ASSIGNED TASK — Could you output the entries that follow exactly, omitting any pictures they contain?

Itemized modification records:
● ● ● ● ●
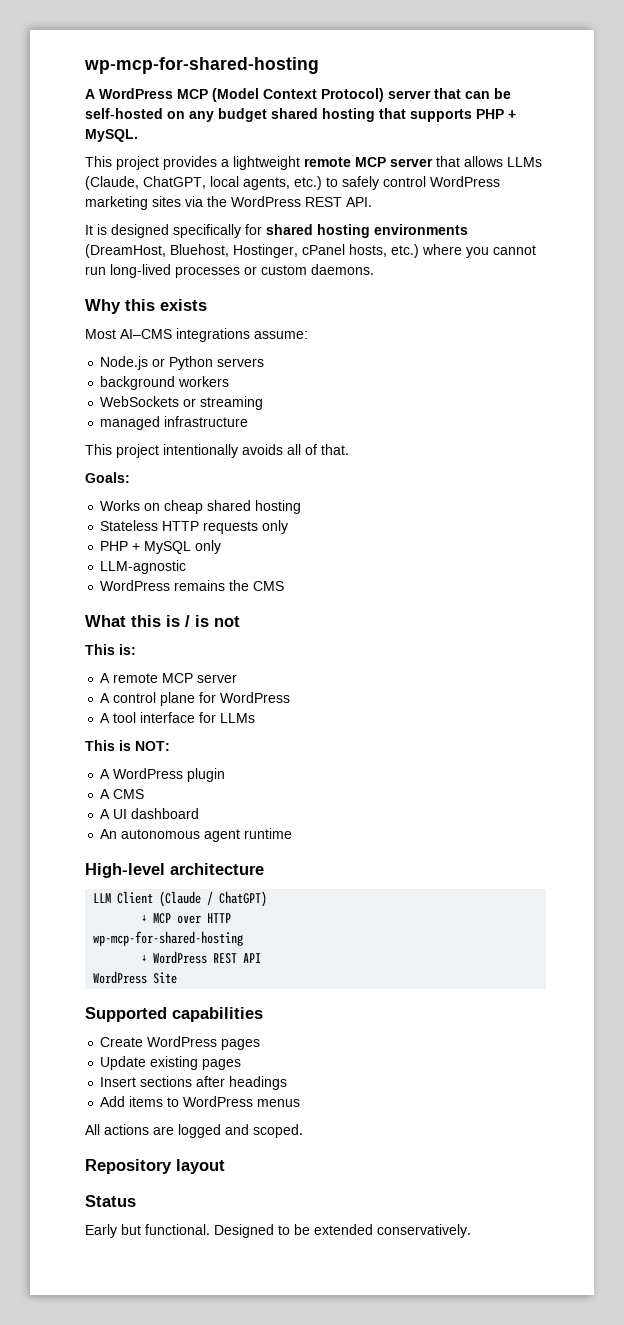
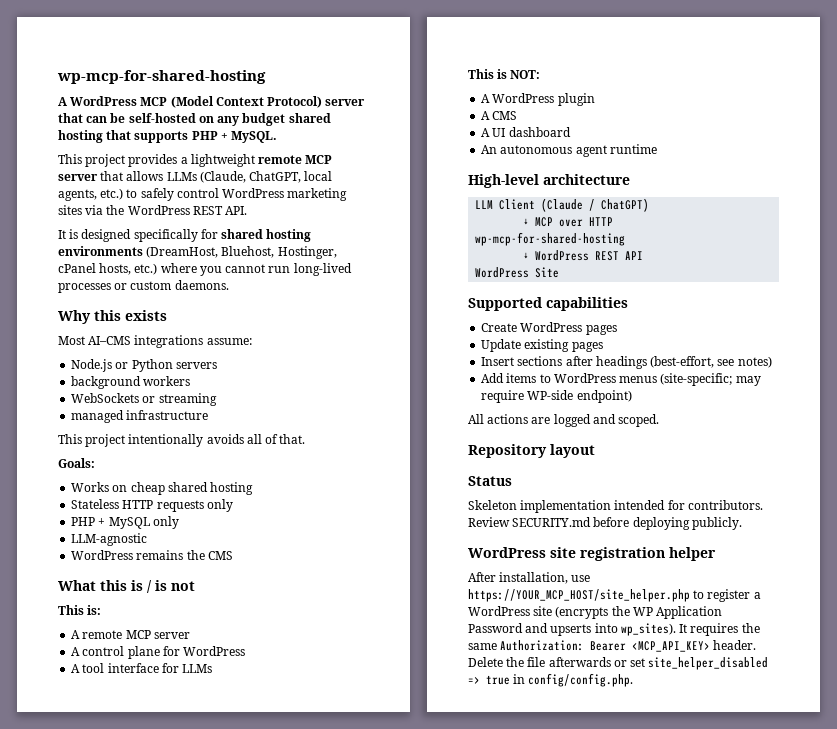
- Insert sections after headings
+ Insert sections after headings (best-effort, see notes)
- Add items to WordPress menus
+ Add items to WordPress menus (site-specific; may require WP-side endpoint)
- Early but functional. Designed to be extended conservatively.
+ Skeleton implementation intended for contributors. Review SECURITY.md before deploying publicly.
+ WordPress site registration helper
+ After installation, use https://YOUR_MCP_HOST/site_helper.php to register a WordPress site (encrypts the WP Application Password and upserts into wp_sites). It requires the same Authorization: Bearer <MCP_API_KEY> header. Delete the file afterwards or set site_helper_disabled => true in config/config.php.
● ● ● ● ●
RESPONSE —
- Insert sections after headings
+ Insert sections after headings (best-effort, see notes)
- Add items to WordPress menus
+ Add items to WordPress menus (site-specific; may require WP-side endpoint)
- Early but functional. Designed to be extended conservatively.
+ Skeleton implementation intended for contributors. Review SECURITY.md before deploying publicly.
+ WordPress site registration helper
+ After installation, use https://YOUR_MCP_HOST/site_helper.php to register a WordPress site (encrypts the WP Application Password and upserts into wp_sites). It requires the same Authorization: Bearer <MCP_API_KEY> header. Delete the file afterwards or set site_helper_disabled => true in config/config.php.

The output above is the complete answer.